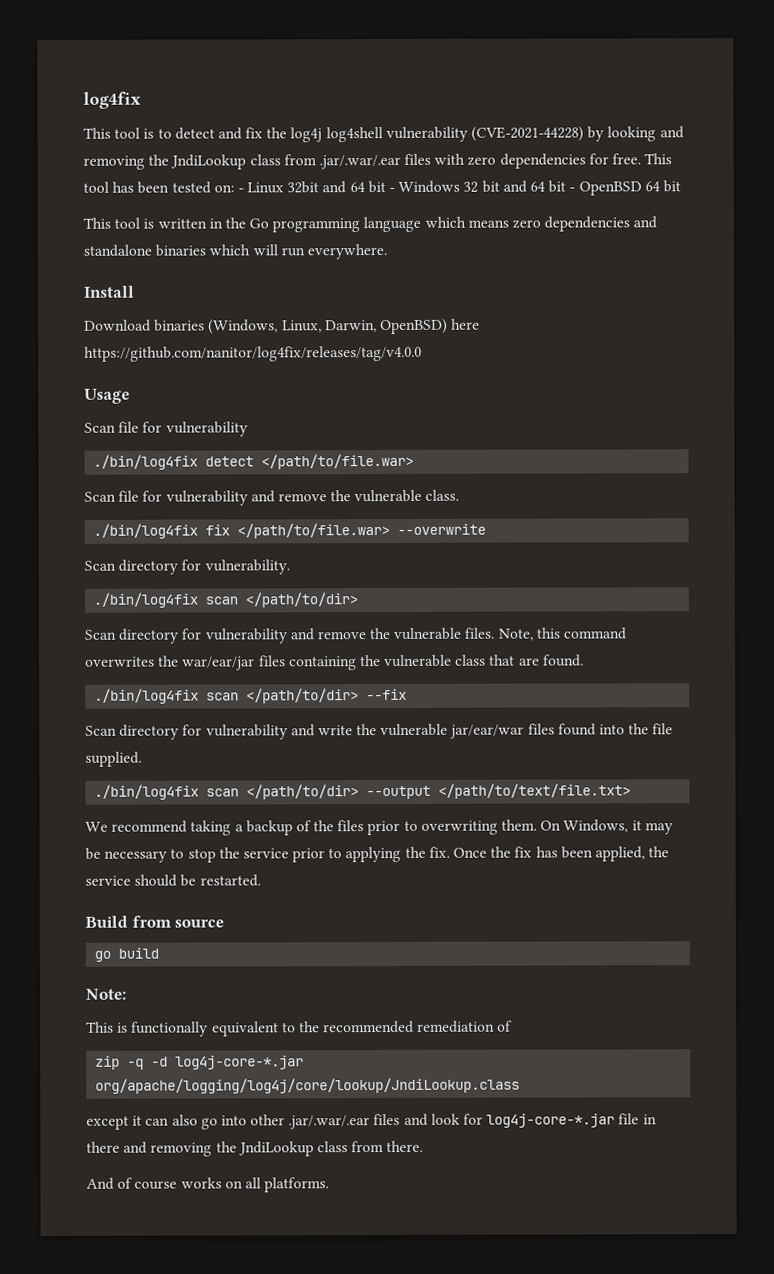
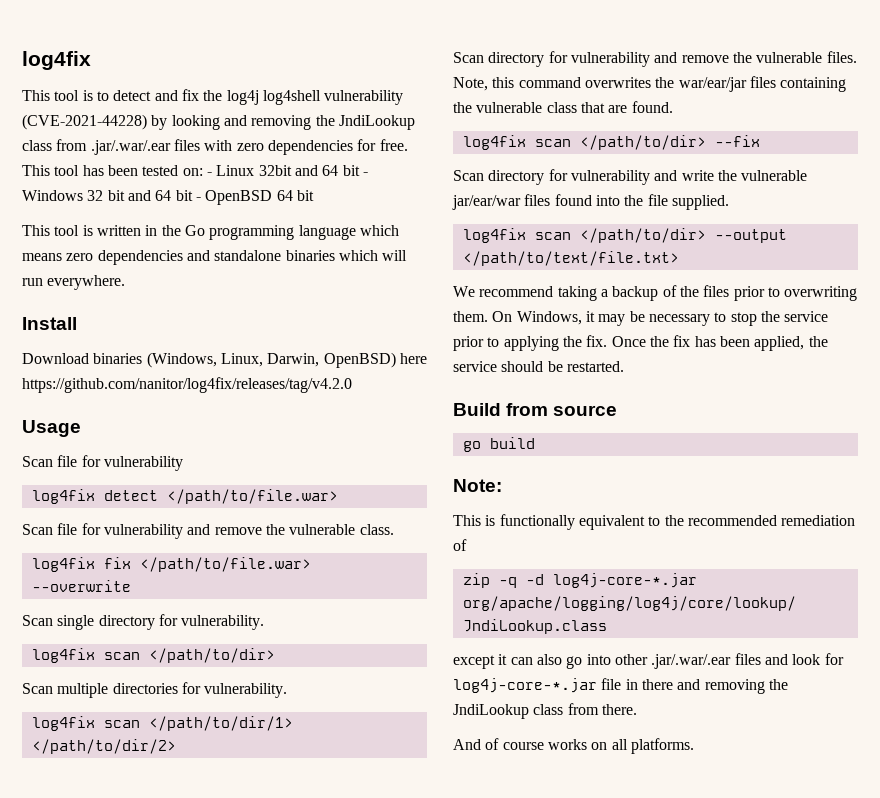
- Download binaries (Windows, Linux, Darwin, OpenBSD) here https://github.com/nanitor/log4fix/releases/tag/v4.0.0
+ Download binaries (Windows, Linux, Darwin, OpenBSD) here https://github.com/nanitor/log4fix/releases/tag/v4.2.0
- ./bin/log4fix detect </path/to/file.war>
+ log4fix detect </path/to/file.war>
- ./bin/log4fix fix </path/to/file.war> --overwrite
+ log4fix fix </path/to/file.war> --overwrite
- Scan directory for vulnerability.
- ./bin/log4fix scan </path/to/dir>
+ Scan single directory for vulnerability.
+ log4fix scan </path/to/dir>
+ Scan multiple directories for vulnerability.
+ log4fix scan </path/to/dir/1> </path/to/dir/2>
- ./bin/log4fix scan </path/to/dir> --fix
+ log4fix scan </path/to/dir> --fix
- ./bin/log4fix scan </path/to/dir> --output </path/to/text/file.txt>
+ log4fix scan </path/to/dir> --output </path/to/text/file.txt>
________________
Your answer should be the lines of the material above that include "vulnerability".

EXERCISE RESULT
- Scan directory for vulnerability.
+ Scan single directory for vulnerability.
+ Scan multiple directories for vulnerability.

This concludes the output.